» **Task to carry out**
Give back the full set of entries exactly, keeping each line intact.

*** Block opens ***

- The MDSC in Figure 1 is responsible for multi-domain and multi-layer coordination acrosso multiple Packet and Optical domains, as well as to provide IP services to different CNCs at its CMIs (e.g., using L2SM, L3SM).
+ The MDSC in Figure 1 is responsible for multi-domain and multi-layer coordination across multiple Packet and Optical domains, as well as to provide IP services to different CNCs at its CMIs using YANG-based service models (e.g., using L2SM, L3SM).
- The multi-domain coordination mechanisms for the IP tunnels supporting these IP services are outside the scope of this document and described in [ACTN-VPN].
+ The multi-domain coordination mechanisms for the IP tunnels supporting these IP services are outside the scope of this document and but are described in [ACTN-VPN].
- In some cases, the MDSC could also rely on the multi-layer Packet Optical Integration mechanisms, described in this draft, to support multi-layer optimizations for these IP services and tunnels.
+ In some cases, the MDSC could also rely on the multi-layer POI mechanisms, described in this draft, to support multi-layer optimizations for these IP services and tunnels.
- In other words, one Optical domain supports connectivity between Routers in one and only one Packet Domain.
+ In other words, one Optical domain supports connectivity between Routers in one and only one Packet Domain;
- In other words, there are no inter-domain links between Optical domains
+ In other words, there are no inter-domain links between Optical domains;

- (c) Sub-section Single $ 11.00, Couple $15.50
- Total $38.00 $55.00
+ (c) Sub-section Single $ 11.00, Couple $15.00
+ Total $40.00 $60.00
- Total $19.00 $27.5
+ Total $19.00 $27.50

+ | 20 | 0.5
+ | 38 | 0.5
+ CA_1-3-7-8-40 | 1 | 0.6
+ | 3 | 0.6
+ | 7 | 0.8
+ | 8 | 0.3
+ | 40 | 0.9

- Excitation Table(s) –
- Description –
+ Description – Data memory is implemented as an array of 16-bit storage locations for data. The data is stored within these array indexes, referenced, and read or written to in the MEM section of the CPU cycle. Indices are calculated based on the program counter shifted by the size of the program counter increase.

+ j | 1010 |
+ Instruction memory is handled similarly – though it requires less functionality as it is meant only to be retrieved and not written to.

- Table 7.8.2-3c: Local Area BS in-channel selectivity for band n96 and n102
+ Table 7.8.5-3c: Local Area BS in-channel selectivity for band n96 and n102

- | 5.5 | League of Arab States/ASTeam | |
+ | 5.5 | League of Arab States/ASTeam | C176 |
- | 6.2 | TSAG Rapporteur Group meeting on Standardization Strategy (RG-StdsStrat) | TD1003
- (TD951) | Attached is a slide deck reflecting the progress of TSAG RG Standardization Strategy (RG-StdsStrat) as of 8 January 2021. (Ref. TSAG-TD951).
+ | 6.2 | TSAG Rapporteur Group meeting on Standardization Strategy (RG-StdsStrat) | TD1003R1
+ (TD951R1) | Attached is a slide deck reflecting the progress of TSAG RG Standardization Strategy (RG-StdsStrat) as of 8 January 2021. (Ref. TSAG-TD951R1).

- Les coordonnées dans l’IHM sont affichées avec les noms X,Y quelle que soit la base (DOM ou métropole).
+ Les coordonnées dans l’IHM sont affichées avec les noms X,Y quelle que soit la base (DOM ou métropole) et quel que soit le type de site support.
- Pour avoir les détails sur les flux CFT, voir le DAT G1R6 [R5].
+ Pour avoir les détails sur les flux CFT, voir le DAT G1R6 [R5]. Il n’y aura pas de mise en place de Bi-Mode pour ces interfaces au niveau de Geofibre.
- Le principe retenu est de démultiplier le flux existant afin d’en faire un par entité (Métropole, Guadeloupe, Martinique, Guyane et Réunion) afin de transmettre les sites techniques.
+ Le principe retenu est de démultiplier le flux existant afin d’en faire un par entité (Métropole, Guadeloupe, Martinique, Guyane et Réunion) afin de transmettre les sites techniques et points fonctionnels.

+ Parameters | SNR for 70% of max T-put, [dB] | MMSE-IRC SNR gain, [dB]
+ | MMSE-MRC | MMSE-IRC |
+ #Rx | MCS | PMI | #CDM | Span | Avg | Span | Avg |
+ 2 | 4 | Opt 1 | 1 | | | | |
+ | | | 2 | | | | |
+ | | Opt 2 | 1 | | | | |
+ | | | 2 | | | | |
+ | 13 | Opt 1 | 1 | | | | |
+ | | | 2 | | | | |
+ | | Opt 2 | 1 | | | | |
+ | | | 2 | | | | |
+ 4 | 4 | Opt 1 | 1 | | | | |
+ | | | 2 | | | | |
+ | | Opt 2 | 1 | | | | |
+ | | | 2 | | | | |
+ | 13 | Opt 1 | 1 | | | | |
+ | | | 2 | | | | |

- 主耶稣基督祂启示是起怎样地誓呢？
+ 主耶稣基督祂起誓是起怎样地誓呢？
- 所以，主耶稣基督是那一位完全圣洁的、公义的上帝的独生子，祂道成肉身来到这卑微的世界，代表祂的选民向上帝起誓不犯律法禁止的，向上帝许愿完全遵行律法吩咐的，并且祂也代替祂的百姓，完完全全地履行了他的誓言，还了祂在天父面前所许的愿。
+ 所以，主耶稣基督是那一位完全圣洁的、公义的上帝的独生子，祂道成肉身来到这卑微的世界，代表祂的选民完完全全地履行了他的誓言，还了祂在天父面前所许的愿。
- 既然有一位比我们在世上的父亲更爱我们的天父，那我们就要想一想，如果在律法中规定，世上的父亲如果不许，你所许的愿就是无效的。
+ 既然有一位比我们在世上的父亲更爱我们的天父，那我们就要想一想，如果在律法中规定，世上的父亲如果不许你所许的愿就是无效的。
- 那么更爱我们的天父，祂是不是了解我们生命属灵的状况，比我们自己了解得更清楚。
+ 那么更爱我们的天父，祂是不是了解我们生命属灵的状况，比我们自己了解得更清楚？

*** Block closes ***

» **Written response**
- The MDSC in Figure 1 is responsible for multi-domain and multi-layer coordination acrosso multiple Packet and Optical domains, as well as to provide IP services to different CNCs at its CMIs (e.g., using L2SM, L3SM).
+ The MDSC in Figure 1 is responsible for multi-domain and multi-layer coordination across multiple Packet and Optical domains, as well as to provide IP services to different CNCs at its CMIs using YANG-based service models (e.g., using L2SM, L3SM).
- The multi-domain coordination mechanisms for the IP tunnels supporting these IP services are outside the scope of this document and described in [ACTN-VPN].
+ The multi-domain coordination mechanisms for the IP tunnels supporting these IP services are outside the scope of this document and but are described in [ACTN-VPN].
- In some cases, the MDSC could also rely on the multi-layer Packet Optical Integration mechanisms, described in this draft, to support multi-layer optimizations for these IP services and tunnels.
+ In some cases, the MDSC could also rely on the multi-layer POI mechanisms, described in this draft, to support multi-layer optimizations for these IP services and tunnels.
- In other words, one Optical domain supports connectivity between Routers in one and only one Packet Domain.
+ In other words, one Optical domain supports connectivity between Routers in one and only one Packet Domain;
- In other words, there are no inter-domain links between Optical domains
+ In other words, there are no inter-domain links between Optical domains;

- (c) Sub-section Single $ 11.00, Couple $15.50
- Total $38.00 $55.00
+ (c) Sub-section Single $ 11.00, Couple $15.00
+ Total $40.00 $60.00
- Total $19.00 $27.5
+ Total $19.00 $27.50

+ | 20 | 0.5
+ | 38 | 0.5
+ CA_1-3-7-8-40 | 1 | 0.6
+ | 3 | 0.6
+ | 7 | 0.8
+ | 8 | 0.3
+ | 40 | 0.9

- Excitation Table(s) –
- Description –
+ Description – Data memory is implemented as an array of 16-bit storage locations for data. The data is stored within these array indexes, referenced, and read or written to in the MEM section of the CPU cycle. Indices are calculated based on the program counter shifted by the size of the program counter increase.

+ j | 1010 |
+ Instruction memory is handled similarly – though it requires less functionality as it is meant only to be retrieved and not written to.

- Table 7.8.2-3c: Local Area BS in-channel selectivity for band n96 and n102
+ Table 7.8.5-3c: Local Area BS in-channel selectivity for band n96 and n102

- | 5.5 | League of Arab States/ASTeam | |
+ | 5.5 | League of Arab States/ASTeam | C176 |
- | 6.2 | TSAG Rapporteur Group meeting on Standardization Strategy (RG-StdsStrat) | TD1003
- (TD951) | Attached is a slide deck reflecting the progress of TSAG RG Standardization Strategy (RG-StdsStrat) as of 8 January 2021. (Ref. TSAG-TD951).
+ | 6.2 | TSAG Rapporteur Group meeting on Standardization Strategy (RG-StdsStrat) | TD1003R1
+ (TD951R1) | Attached is a slide deck reflecting the progress of TSAG RG Standardization Strategy (RG-StdsStrat) as of 8 January 2021. (Ref. TSAG-TD951R1).

- Les coordonnées dans l’IHM sont affichées avec les noms X,Y quelle que soit la base (DOM ou métropole).
+ Les coordonnées dans l’IHM sont affichées avec les noms X,Y quelle que soit la base (DOM ou métropole) et quel que soit le type de site support.
- Pour avoir les détails sur les flux CFT, voir le DAT G1R6 [R5].
+ Pour avoir les détails sur les flux CFT, voir le DAT G1R6 [R5]. Il n’y aura pas de mise en place de Bi-Mode pour ces interfaces au niveau de Geofibre.
- Le principe retenu est de démultiplier le flux existant afin d’en faire un par entité (Métropole, Guadeloupe, Martinique, Guyane et Réunion) afin de transmettre les sites techniques.
+ Le principe retenu est de démultiplier le flux existant afin d’en faire un par entité (Métropole, Guadeloupe, Martinique, Guyane et Réunion) afin de transmettre les sites techniques et points fonctionnels.

+ Parameters | SNR for 70% of max T-put, [dB] | MMSE-IRC SNR gain, [dB]
+ | MMSE-MRC | MMSE-IRC |
+ #Rx | MCS | PMI | #CDM | Span | Avg | Span | Avg |
+ 2 | 4 | Opt 1 | 1 | | | | |
+ | | | 2 | | | | |
+ | | Opt 2 | 1 | | | | |
+ | | | 2 | | | | |
+ | 13 | Opt 1 | 1 | | | | |
+ | | | 2 | | | | |
+ | | Opt 2 | 1 | | | | |
+ | | | 2 | | | | |
+ 4 | 4 | Opt 1 | 1 | | | | |
+ | | | 2 | | | | |
+ | | Opt 2 | 1 | | | | |
+ | | | 2 | | | | |
+ | 13 | Opt 1 | 1 | | | | |
+ | | | 2 | | | | |

- 主耶稣基督祂启示是起怎样地誓呢？
+ 主耶稣基督祂起誓是起怎样地誓呢？
- 所以，主耶稣基督是那一位完全圣洁的、公义的上帝的独生子，祂道成肉身来到这卑微的世界，代表祂的选民向上帝起誓不犯律法禁止的，向上帝许愿完全遵行律法吩咐的，并且祂也代替祂的百姓，完完全全地履行了他的誓言，还了祂在天父面前所许的愿。
+ 所以，主耶稣基督是那一位完全圣洁的、公义的上帝的独生子，祂道成肉身来到这卑微的世界，代表祂的选民完完全全地履行了他的誓言，还了祂在天父面前所许的愿。
- 既然有一位比我们在世上的父亲更爱我们的天父，那我们就要想一想，如果在律法中规定，世上的父亲如果不许，你所许的愿就是无效的。
+ 既然有一位比我们在世上的父亲更爱我们的天父，那我们就要想一想，如果在律法中规定，世上的父亲如果不许你所许的愿就是无效的。
- 那么更爱我们的天父，祂是不是了解我们生命属灵的状况，比我们自己了解得更清楚。
+ 那么更爱我们的天父，祂是不是了解我们生命属灵的状况，比我们自己了解得更清楚？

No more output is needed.